Wireguard Configuration
The most important part is the Wireguard configuration which allows us to tunnel the traffic safely and encrypted. Wireguard provides a better throughput performance than OpenVPN by still having the highest security encryption in place. While this can also be solved by using OpenVPN, Wireguard is the recommended solution.

Server:
The server configuration is pretty easy. Ensure to have IPv6 in place, defining the right Wireguard tunnel interface and the correct network card. Also make sure to define the NAT rules. This example configuration is for Linux based systems using ip(6)tables:

    [Interface]
    Address = 10.0.0.1/24
    Address = fc00::1/64
    SaveConfig = true
    PostUp = ufw route allow in on wg0 out on eth0
    PostUp = iptables -t nat -I POSTROUTING -o eth0 -j MASQUERADE
    PostUp = ip6tables -t nat -I POSTROUTING -o eth0 -j MASQUERADE
    PostUp = iptables -t nat -A PREROUTING -i eth0 -p tcp --dport 80 -d 94.247.42.35 -j DNAT --to-destination 10.0.0.2
    PostUp = iptables -t nat -A PREROUTING -i eth0 -p tcp --dport 443 -d 94.247.42.35 -j DNAT --to-destination 10.0.0.2
    PostUp = ip6tables -t nat -A PREROUTING -i eth0 -p tcp --dport 80 -d 2a0b:7140:4::1337 -j DNAT --to-destination fc00::2
    PostUp = ip6tables -t nat -A PREROUTING -i eth0 -p tcp --dport 443 -d 2a0b:7140:4::1337 -j DNAT --to-destination fc00::2
    PreDown = ufw route delete allow in on wg0 out on eth0
    PreDown = iptables -t nat -D POSTROUTING -o eth0 -j MASQUERADE
    PreDown = ip6tables -t nat -D POSTROUTING -o eth0 -j MASQUERADE
    PreDown = iptables -t nat -D PREROUTING -i eth0 -p tcp --dport 80 -d 94.247.42.35 -j DNAT --to-destination 10.0.0.2
    PreDown = iptables -t nat -D PREROUTING -i eth0 -p tcp --dport 443 -d 94.247.42.35 -j DNAT --to-destination 10.0.0.2
    PreDown = ip6tables -t nat -D PREROUTING -i eth0 -p tcp --dport 80 -d 2a0b:7140:4::1337 -j DNAT --to-destination fc00::2
    PreDown = ip6tables -t nat -D PREROUTING -i eth0 -p tcp --dport 443 -d 2a0b:7140:4::1337 -j DNAT --to-destination fc00::2
    ListenPort = 1337
    PrivateKey = $PRIVKEY

    [Peer]
    PublicKey = $PUBKEY
    AllowedIPs = 10.0.0.0/24, fc00::/64

Client(s)
All the clients will receive the same configuration for their VPN connection to the root system holding the public IPs:

    [Interface]
    PrivateKey = $PRIVKEY
    Address = 10.0.0.2/24
    Address = fc00::2/64
    PostUp = iptables -t nat -I POSTROUTING -o eth0 -j MASQUERADE
    PostUp = ip6tables -t nat -I POSTROUTING -o eth0 -j MASQUERADE
    PreDown = ufw route delete allow in on wg1 out on eth0
    PreDown = iptables -t nat -D POSTROUTING -o eth0 -j MASQUERADE
    PreDown = ip6tables -t nat -D POSTROUTING -o eth0 -j MASQUERADE

    [Peer]
    PublicKey = $PUBKEY
    AllowedIPs = 0.0.0.0/0, ::/0
    Endpoint = fw02-gw04.ch01.gyptazy.ch:1337
    PersistentKeepalive = 25

Site Selection
Within the current situation, every site is able to connect on its own to take the lead and serve the content from the public IPs.
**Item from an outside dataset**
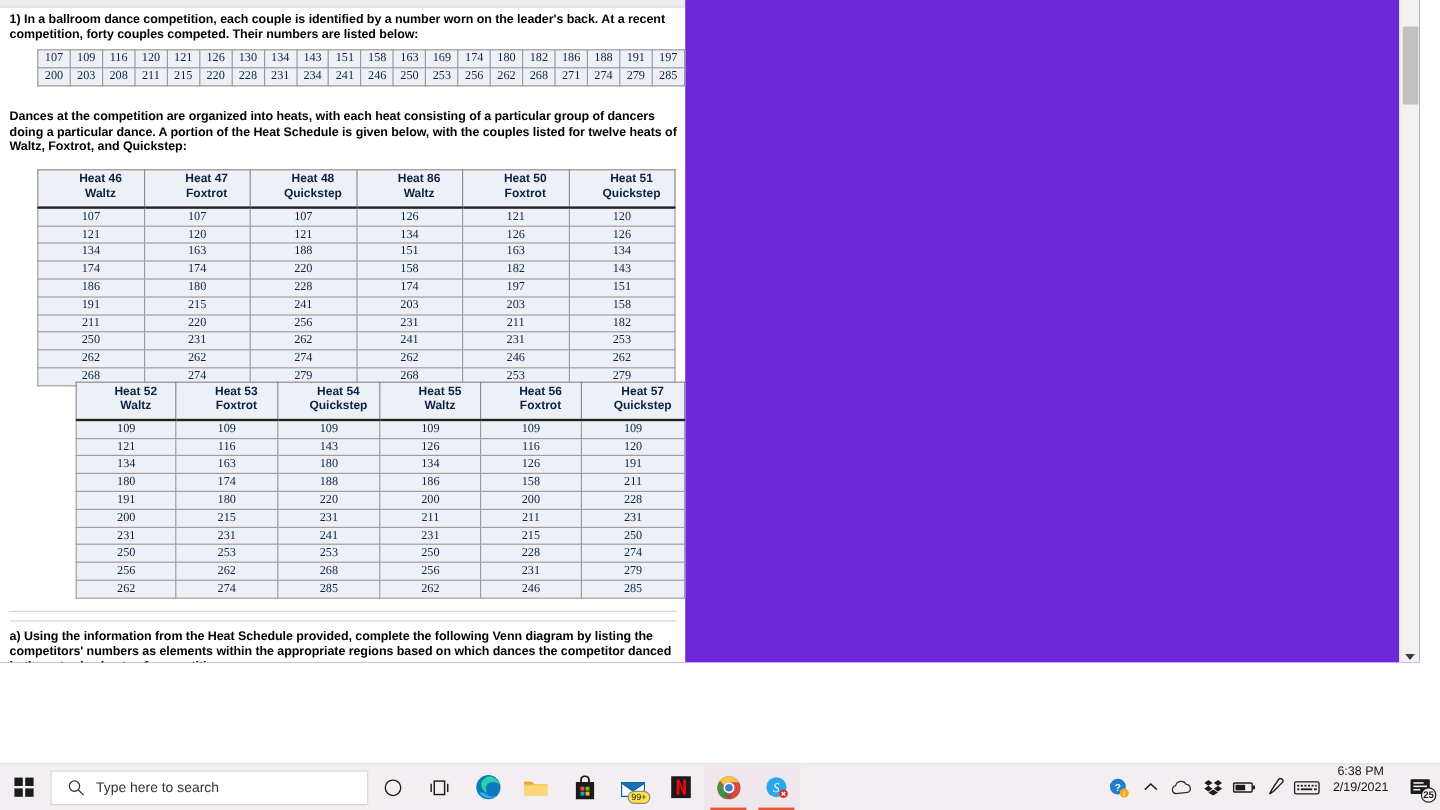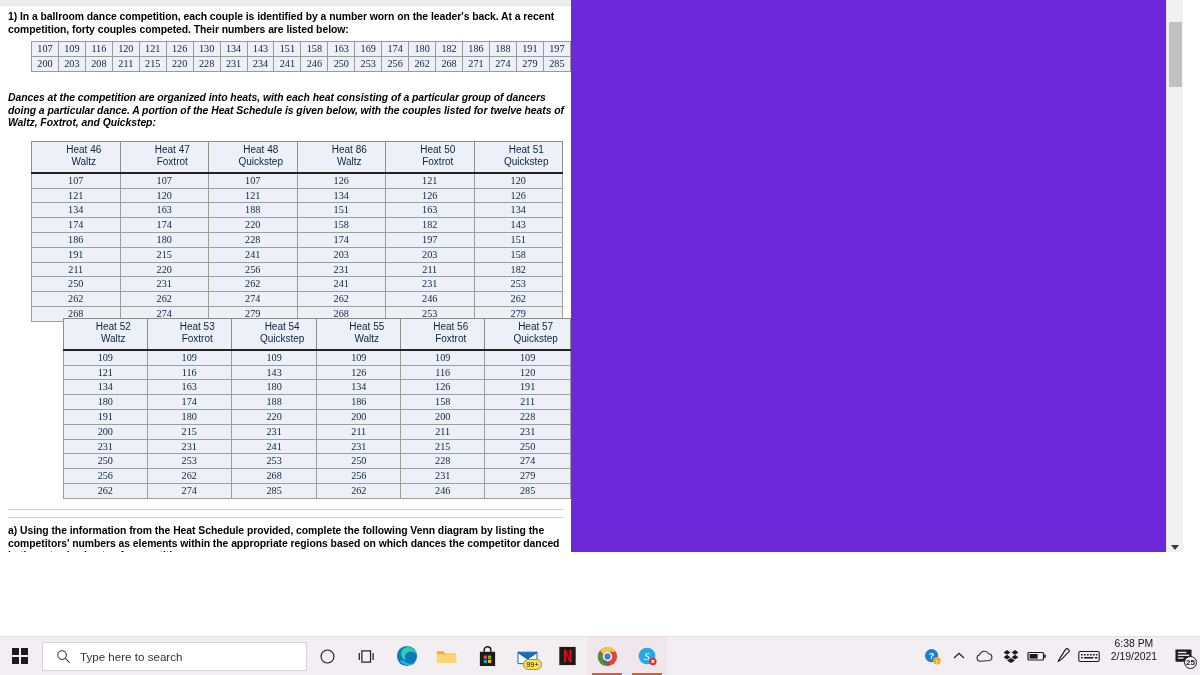"Dances at the competition are" #para2 { font-style: italic -> none }
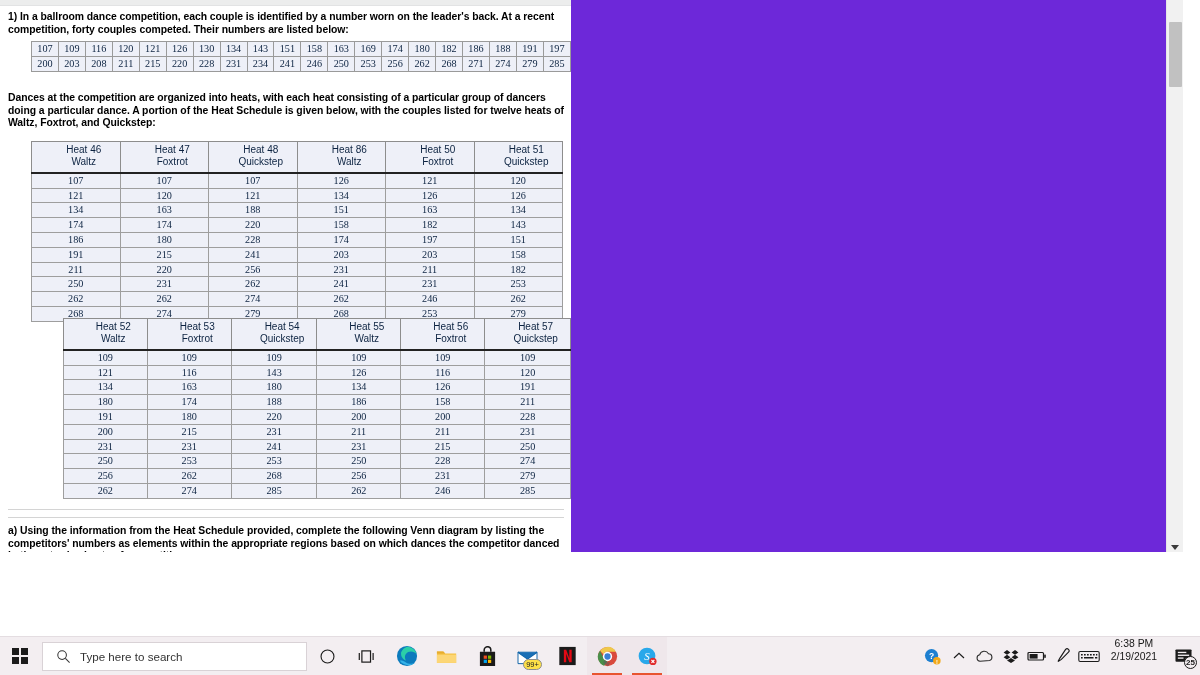"Heat 46" .heat-table th { font-weight: normal -> bold }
While this could now be managed manually (which might also fit some use cases as a cold standby setup), this might also be automated. Quorum solutions refer to mechanisms for ensuring consistency and reliability in distributed systems, particularly in scenarios where multiple nodes need to agree on a course of action. In a distributed environment, it's crucial to maintain agreement among nodes, even in the presence of failures or network partitions where another system in a different site need to initiate the connection to take the lead. As already mentioned, there are many solutions and it can simply be done by a self-written Shell or Python script but also keepalived, heartbeat, corosync and other ones might be used.